→ **PROBLEM DESCRIPTION**: The answer should match the entries below word for word, minus their pictures.

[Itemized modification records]

····················

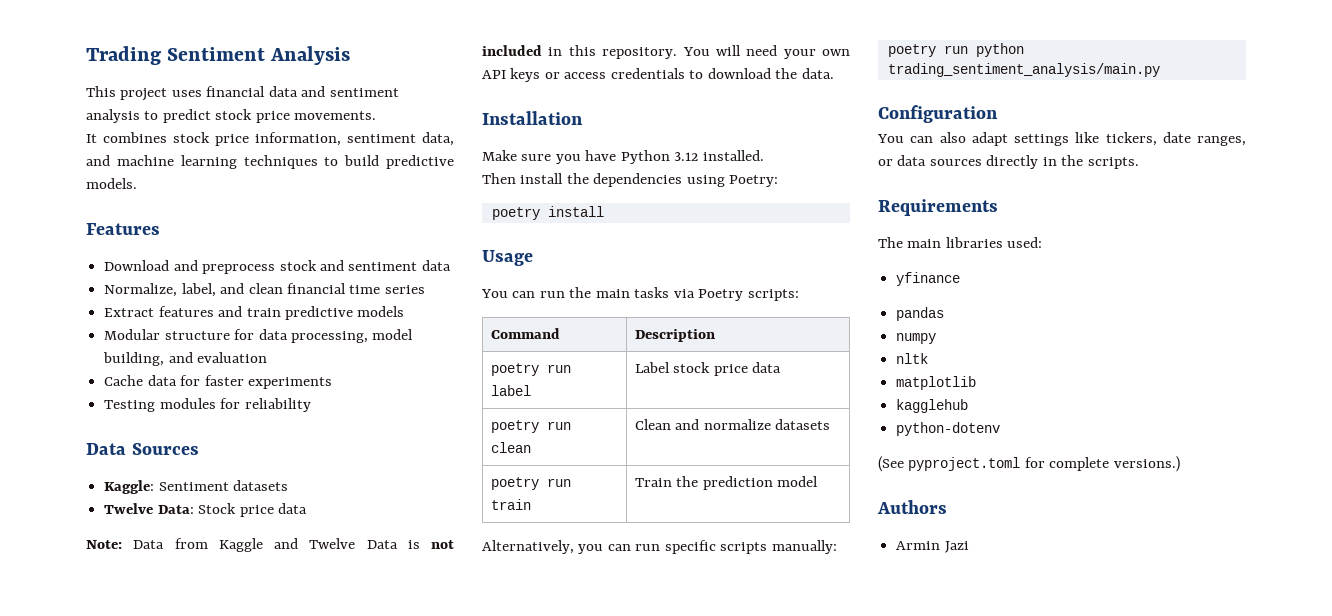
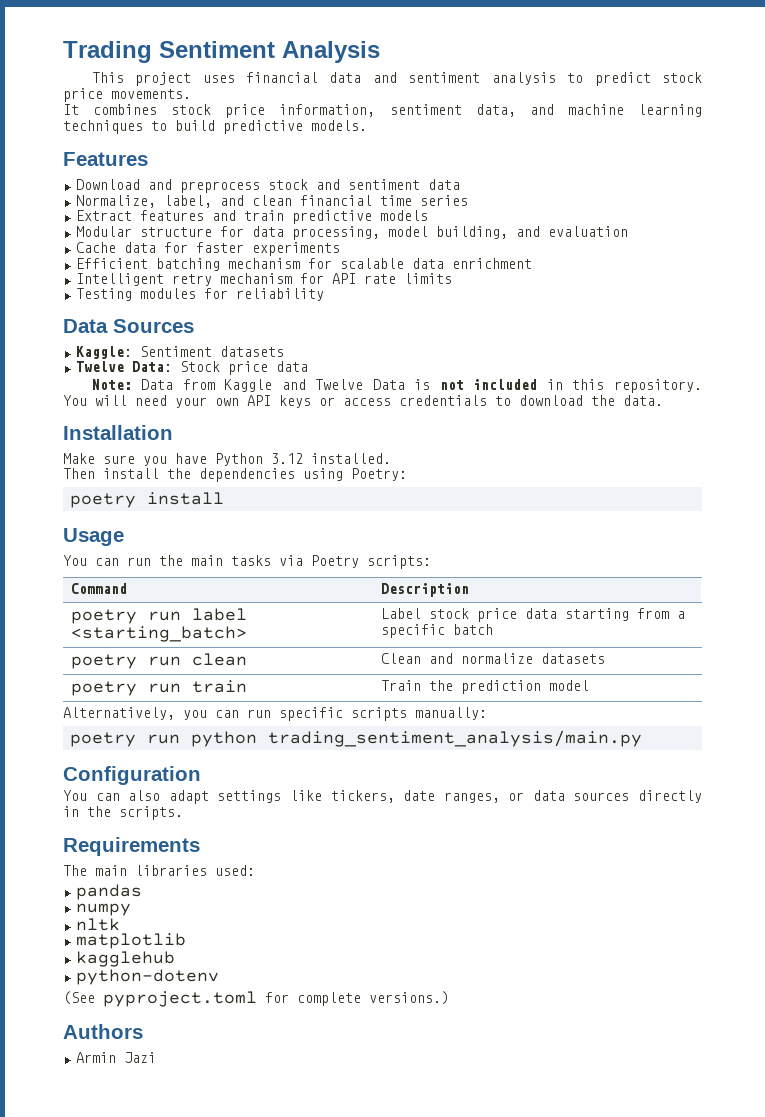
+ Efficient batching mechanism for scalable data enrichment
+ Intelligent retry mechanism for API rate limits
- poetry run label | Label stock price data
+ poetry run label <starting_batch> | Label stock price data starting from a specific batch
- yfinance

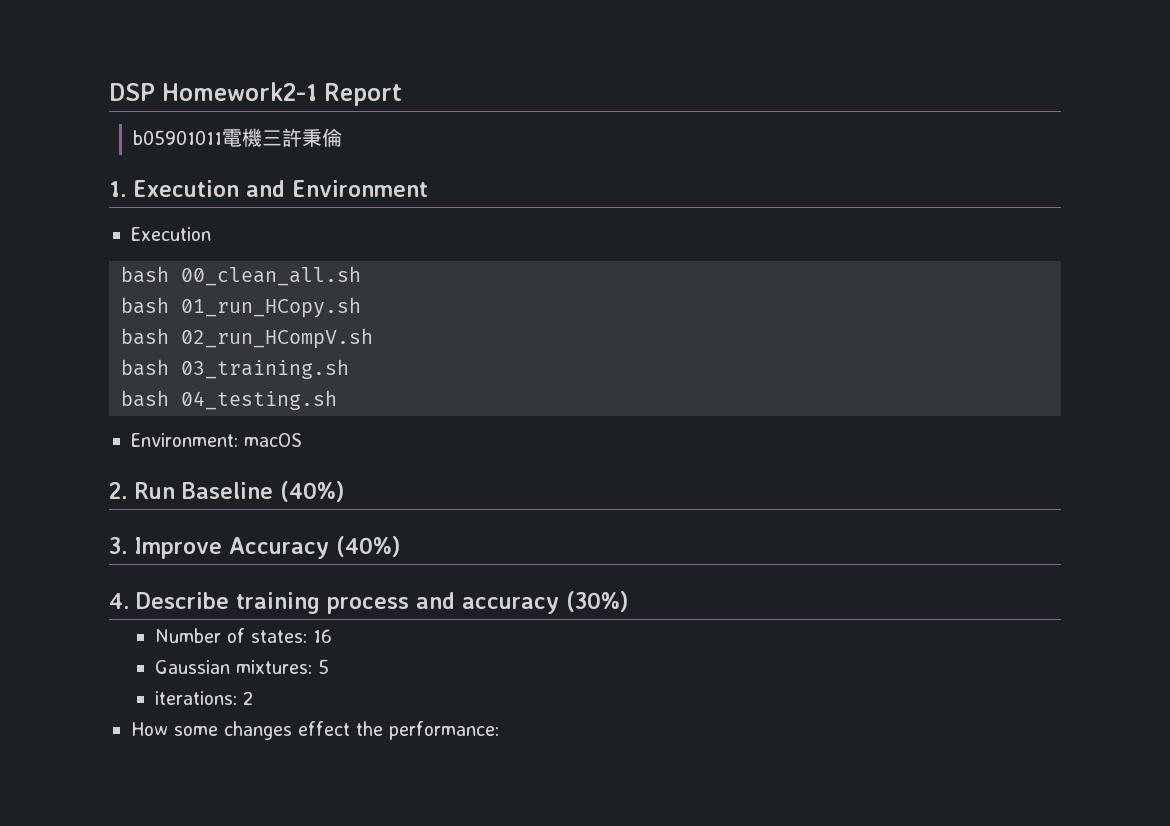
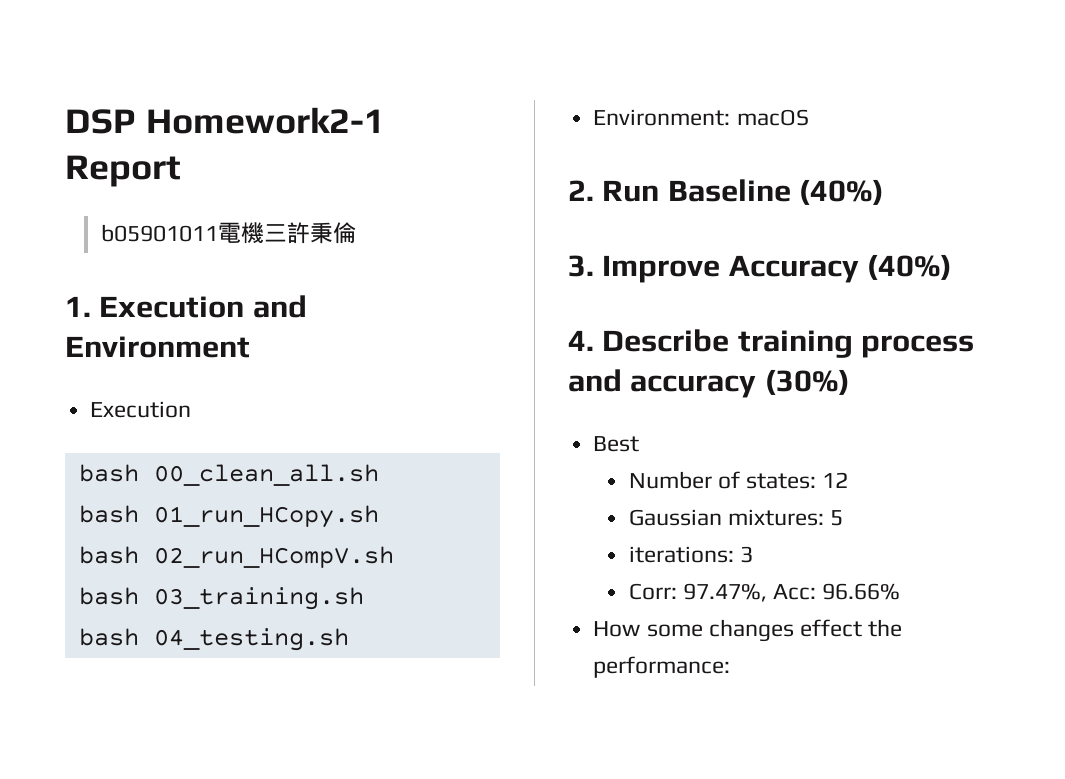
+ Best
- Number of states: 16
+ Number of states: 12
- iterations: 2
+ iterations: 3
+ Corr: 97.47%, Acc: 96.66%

····················

→ **EXERCISE SOLUTION**:
+ Efficient batching mechanism for scalable data enrichment
+ Intelligent retry mechanism for API rate limits
- poetry run label | Label stock price data
+ poetry run label <starting_batch> | Label stock price data starting from a specific batch
- yfinance

+ Best
- Number of states: 16
+ Number of states: 12
- iterations: 2
+ iterations: 3
+ Corr: 97.47%, Acc: 96.66%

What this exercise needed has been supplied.